Please print, exactly, only the lines in the entries below from the line that has "of WebAssembly support." through the line that has "(v14.0.0+) and Rollup v1.20.0+.". Pictures don't go in.

::::

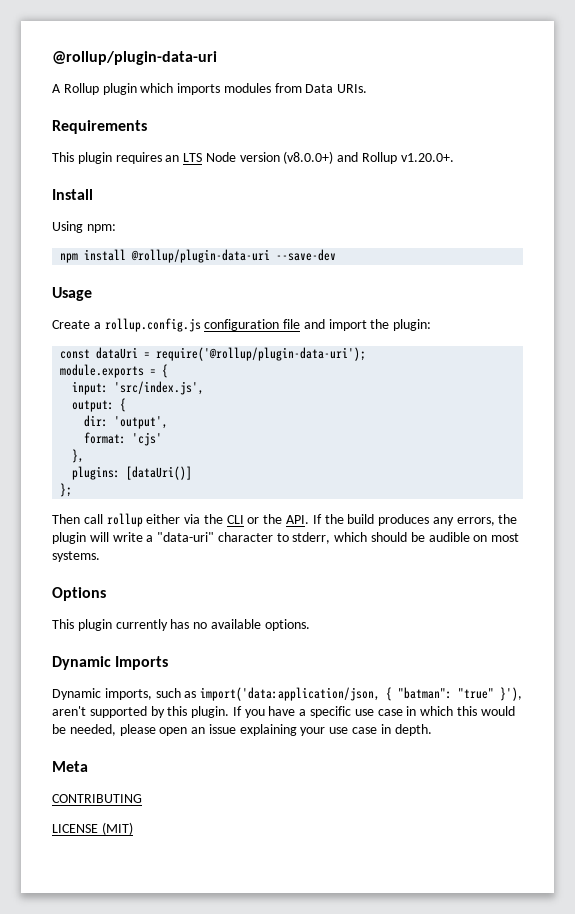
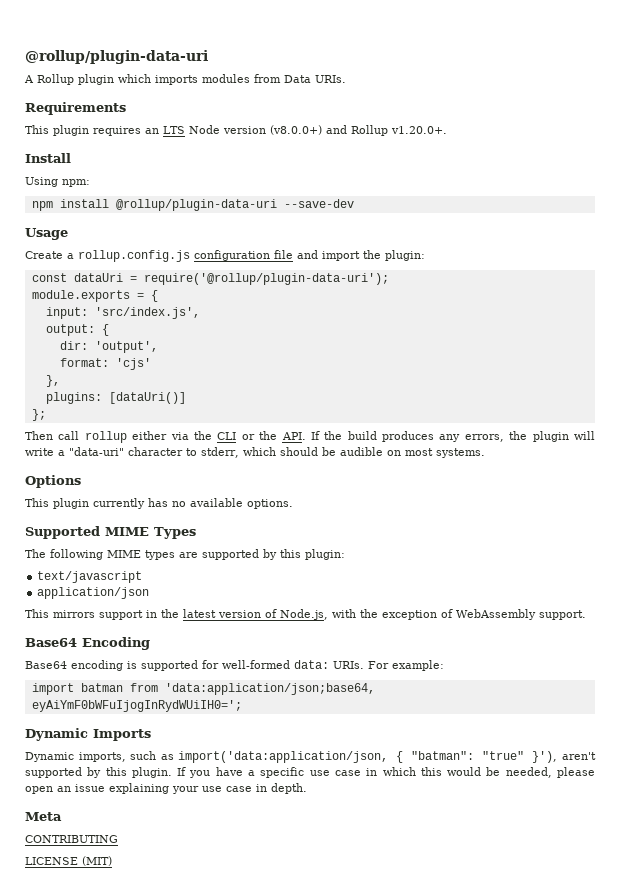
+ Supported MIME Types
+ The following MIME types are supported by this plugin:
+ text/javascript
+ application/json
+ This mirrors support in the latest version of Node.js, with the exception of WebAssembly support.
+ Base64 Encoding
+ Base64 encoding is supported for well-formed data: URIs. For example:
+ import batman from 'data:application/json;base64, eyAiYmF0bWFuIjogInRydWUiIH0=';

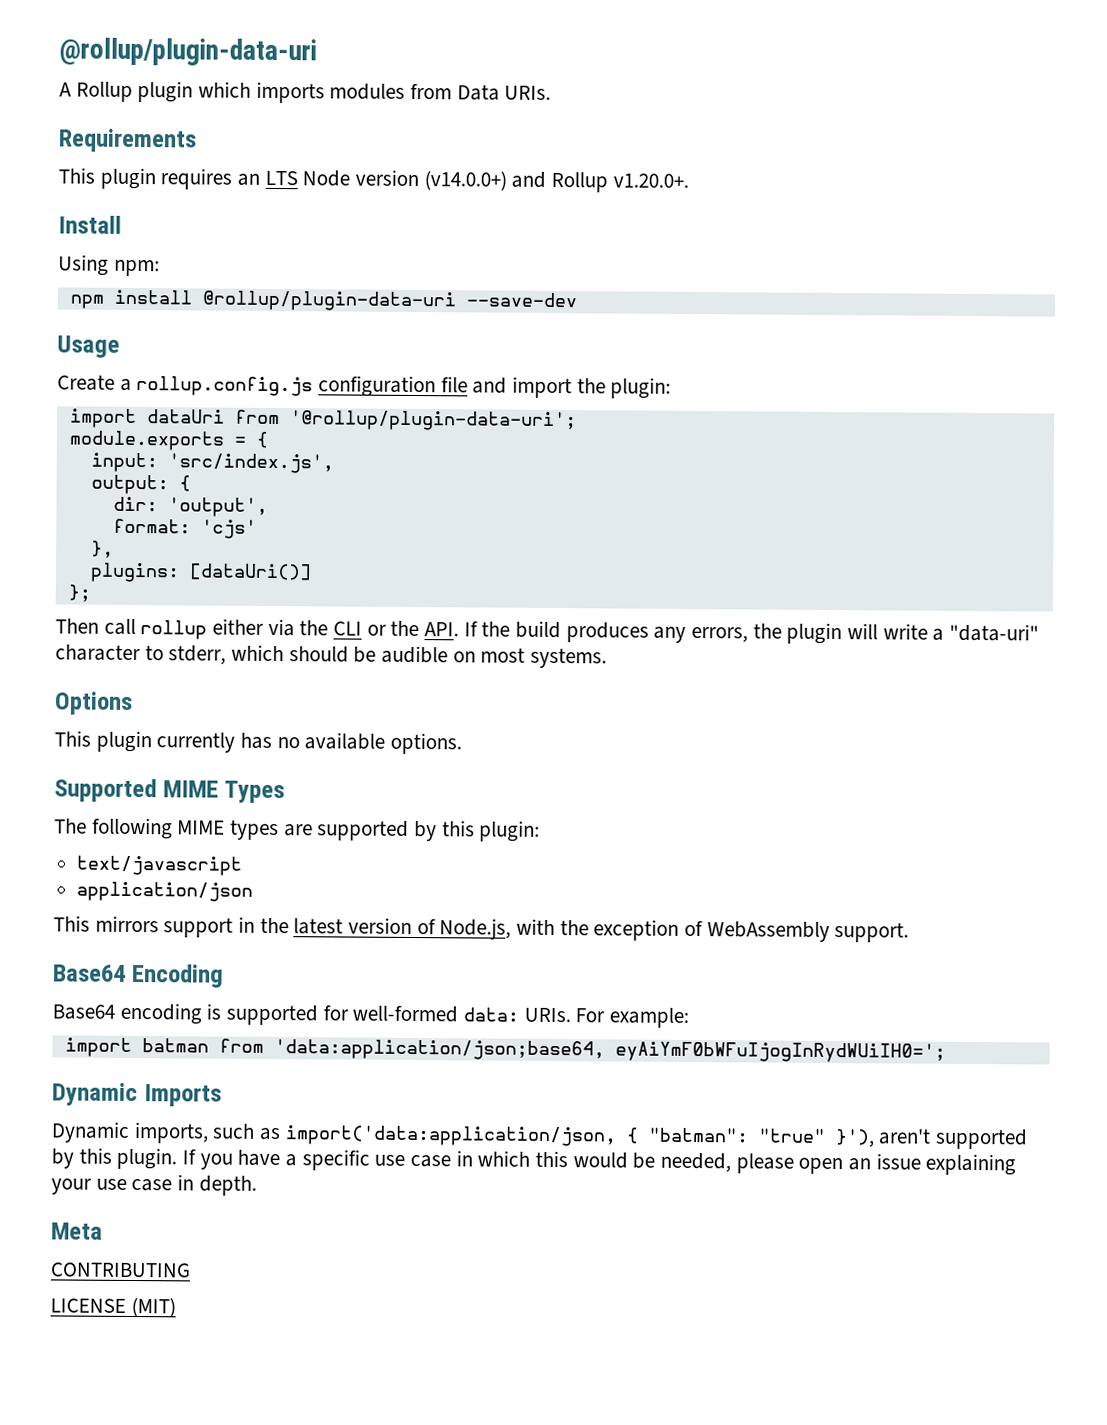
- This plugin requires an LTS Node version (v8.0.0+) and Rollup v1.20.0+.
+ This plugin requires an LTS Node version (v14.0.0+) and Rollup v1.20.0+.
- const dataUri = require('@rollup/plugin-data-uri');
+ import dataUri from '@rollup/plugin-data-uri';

::::

RESULT:
+ This mirrors support in the latest version of Node.js, with the exception of WebAssembly support.
+ Base64 Encoding
+ Base64 encoding is supported for well-formed data: URIs. For example:
+ import batman from 'data:application/json;base64, eyAiYmF0bWFuIjogInRydWUiIH0=';

- This plugin requires an LTS Node version (v8.0.0+) and Rollup v1.20.0+.
+ This plugin requires an LTS Node version (v14.0.0+) and Rollup v1.20.0+.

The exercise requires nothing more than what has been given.